Così mentre il padre a Belvedere Malapezza, presso il notaio
Posimataro di Scala, dichiarava che il principe lo aveva costretto
con le minacce ad accusare falsamente l'arcivescovo, il figlio su
ordine del Falabella, lasciò le carceri sotto scorta. Condotto dal
notaio apostolico Marco d'Aloe, dichiarò falsa la testimonianza
rilasciata al vescovo di San Marco. Riportato in prigione, Pietro
Antonio De Mayda, dopo che l'arcivescovo ebbe verificato gli atti,
fu rimesso in libertà. Le dichiarazioni contro il principe verranno
invalidate dai De Mayda appena avvenuta la morte del Falabella,
"perchè per insino ad hoggi non hanno potuto chiarire la verità per
tema di d.o arcivescovo" (39).
Il Falabella, dopo il fatto delittuoso avvenuto a Cutro, lasciò la
diocesi e si ritirò a Lagonegro sua città natale (40). Nei primi
giorni del 1666 era a Roma per la visita ad limina (41). Di ritorno
passò per Napoli dove fece omaggio al Vicerè, il quale incaricò i
suoi funzionari di tentare di appianare i contrasti. Il 9 febbraio
l'arcivescovo era già in viaggio per Santa Severina nonostante i
tentativi fatti dal principe della Rocca presso il Vicerè per
trattenerlo ancora (42). Prima di lasciare la capitale, il
Falabella, accogliendo le pressioni del vicerè, aveva delegato il
vescovo di Lettere a rappresentarlo. Gli incontri tra il vescovo e
gli avvocati del principe si susseguirono durante il 1666 senza
portare ad alcun risultato.
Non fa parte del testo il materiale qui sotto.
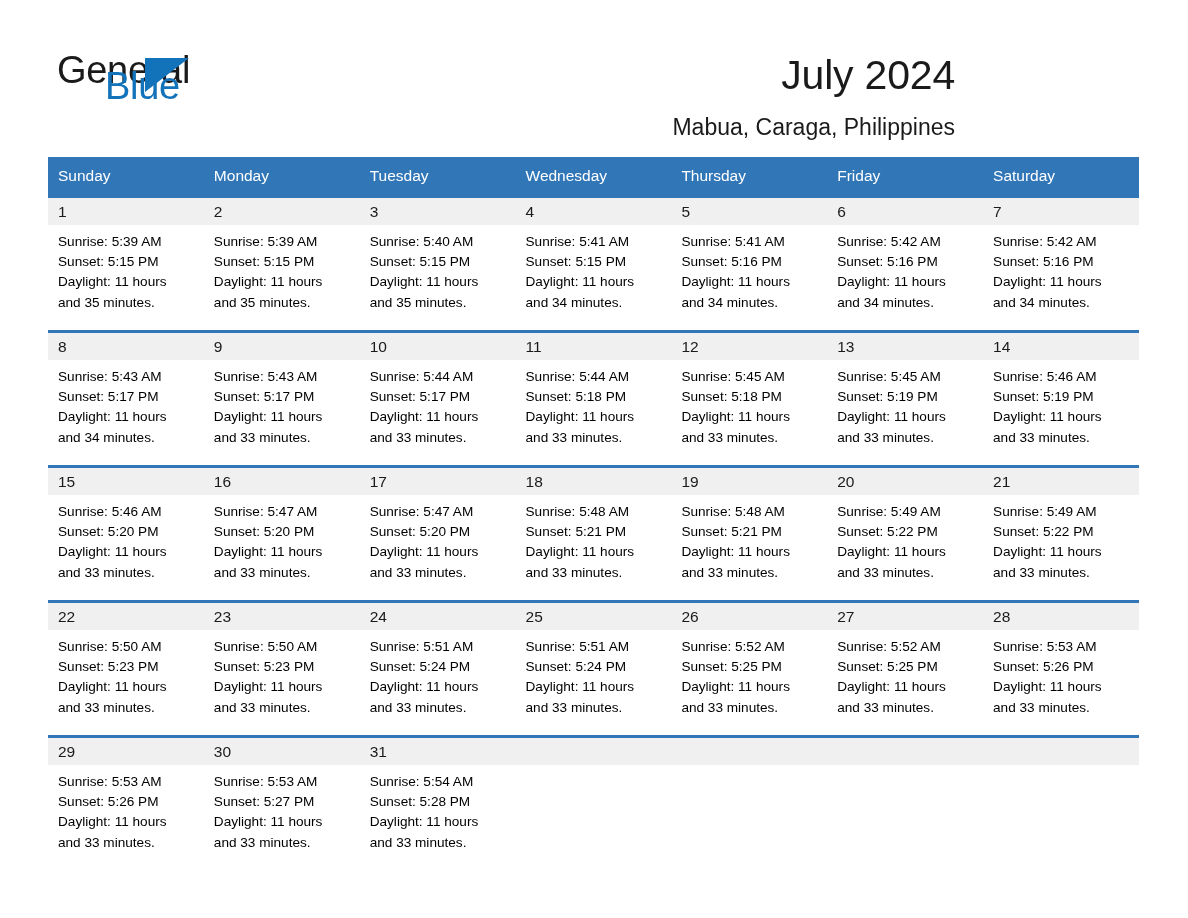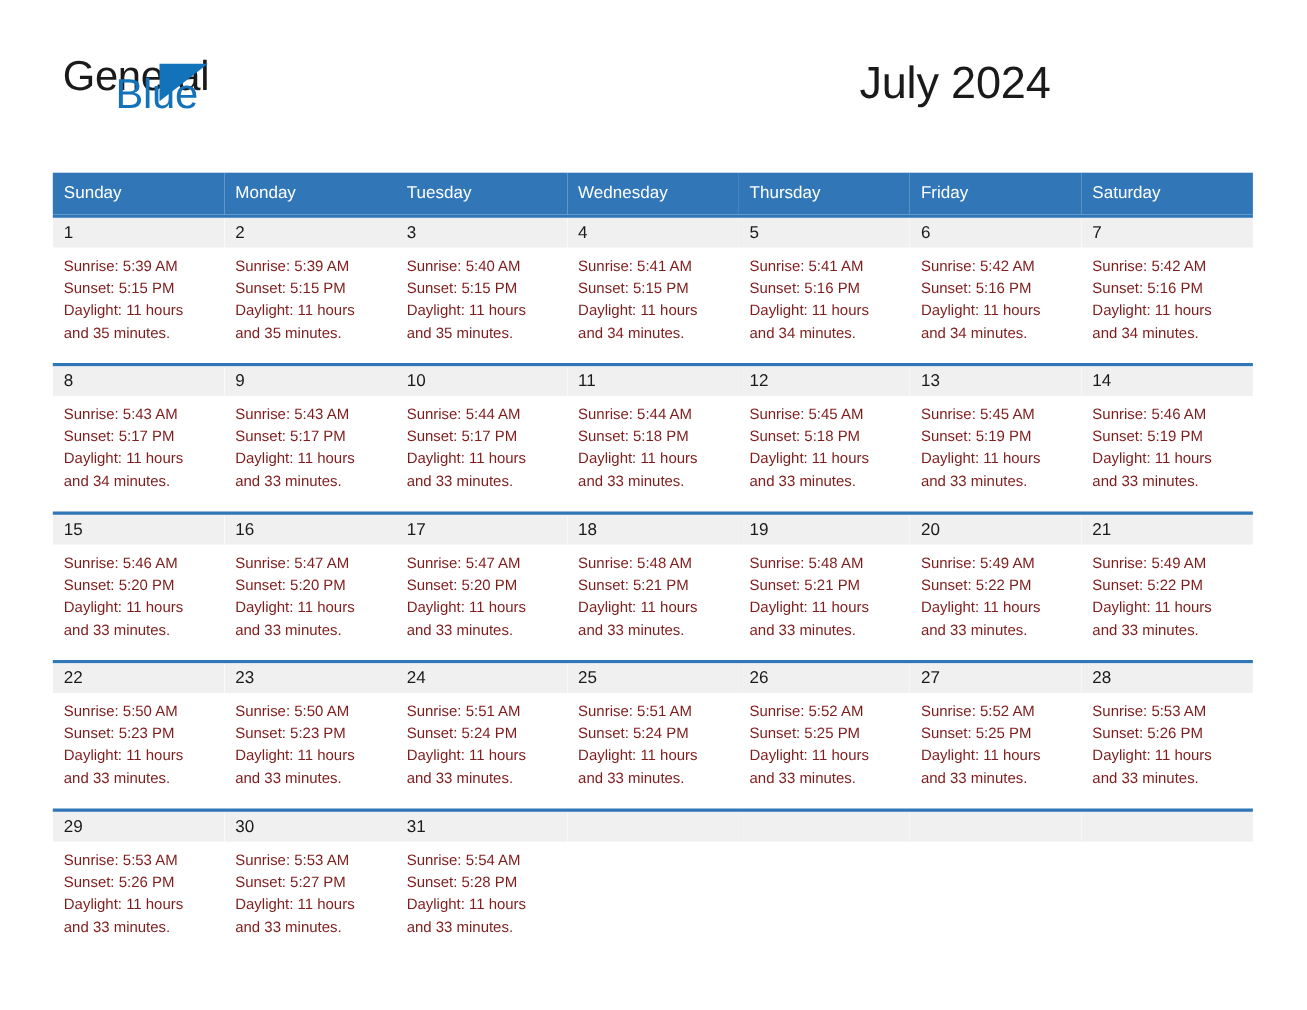"Mabua, Caraga, Philippines" div.cal-subtitle { html: none -> <div>Mabua, Caraga, Philippines</div> }
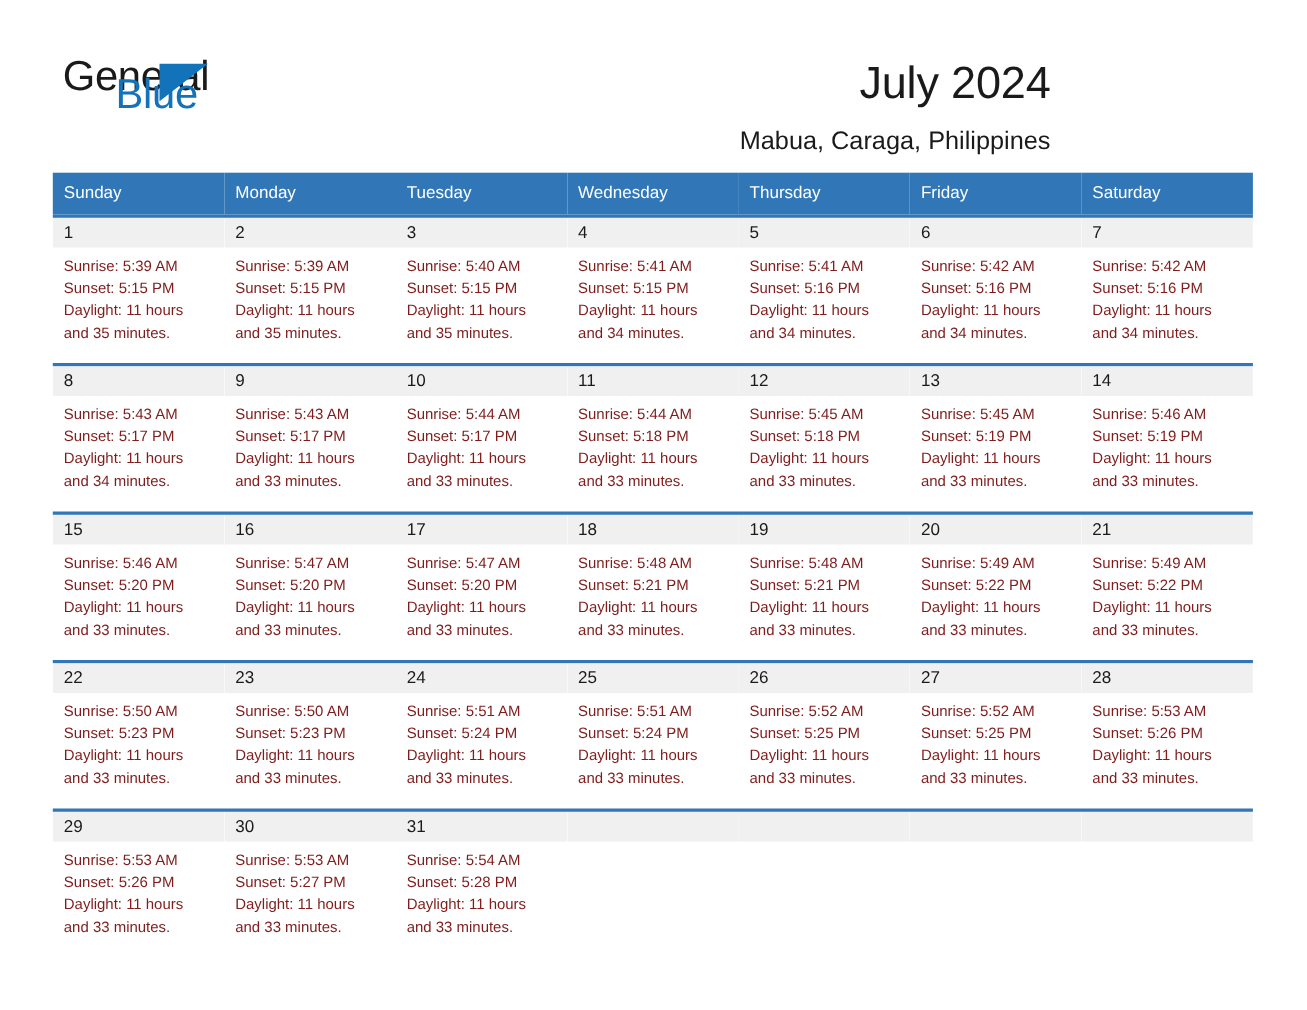"Sunrise: 5:39 AM" .day-info { color: #7f1d1d -> #000000 }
Francesco Filomarino rimaneva
scomunicato per aver usurpato i beni della mensa arcivescovile e
violato la libertà e l'esenzione ecclesiastica (43). Le censure
emanate contro il principe della Rocca dalla curia arcivescovile,
continuavano ad essere confermate dalla Sacra Congregazione
dell'Immunità, mentre il principe premendo sul Regio Collaterale
Consilio faceva inviare lettere ortatoriali che accusavano
l'arcivescovo per le sue iniziative che ledevano la giurisdizione
reale (44). Frattanto il Falabella, ritornato in sede, dal 28 al 30
ottobre 1668 celebrò il sinodo diocesano nella cattedrale (45), nel
quale furono particolarmente colpiti gli abusi e gli attentati alle
proprietà e ai diritti della chiesa. Furono inoltre approvati
numerosi decreti che ripristinavano la disciplina ecclesiastica e
ponevano un freno alla corrotta gestione dei beni degli enti
religiosi, per preservarli da frodi, danni e perdite. Ma anche in
questa occasione non mancò di farsi sentire l'azione del principe
della Rocca contro la chiesa, tramite l'avversione che dimostrarono
i sindaci ed i governanti delle terre soggette alla sua
giurisdizione. Anzi questi riuscirono a corrompere ed a portare
dalla loro parte anche il sindaco ed i governanti di Santa Severina,
mentre gli amministratori degli altri paesi della diocesi non
parteciparono e si astennero da ogni iniziativa. Così assieme essi
si opposero ad alcuni decreti, sanciti dal sinodo, specie quelli
riguardanti l'osservanza delle feste (46) e l'amministrazione delle
confraternite laiche, e chiesero l'intervento dei tribunali regi in
modo che i decreti non avessero efficacia. L'arcivescovo già
contestato all'inizio e durante il sinodo dalle dignità
ecclesiastiche e dai canonici del capitolo, ostili a qualsiasi
innovazione o intervento disciplinare, e poi anche dai sindaci e
dagli amministratori di Santa Severina (47), oggetto di violenti
insulti e intimidazioni, prima scomunicò la città e poi se ne andò,
e uscendo "portando egli stesso, solennemente l'immagine del
Crocifisso", si ritirò in Catanzaro (48). Qui morì il 28 maggio
1670, come si ricava da una lettera del nunzio di Napoli al papa che
fa presente l'urgenza di nominare un nuovo prelato "di molto zelo e
privo d'ogni interesse e rispetto" da contrapporre al principe della
Rocca per recuperare i beni ed i privilegi della chiesa usurpati
(49). Una lettera successiva del nunzio al segretario di stato
informava che le difficoltà incontrate, per entrare in possesso dei
beni in controversia, appartenenti allo spoglio dell'arcivescovo, si
andavano risolvendo (50). Sempre in relazione allo spoglio
dell'arcivescovo Falabella verrà inquisito nel tribunale della
Nunziatura di Napoli il vicario dell'arcivescovo, Galeotto de
Galeottis, colpevole di aver sottratto quattro casse piene di
oggetti appartenenti al defunto arcivescovo e un materasso dove era
nascosto del denaro e di aver trafugato 700 ducati, destinati a
pagare le pensioni dei cardinali Barberini e Raggi (51).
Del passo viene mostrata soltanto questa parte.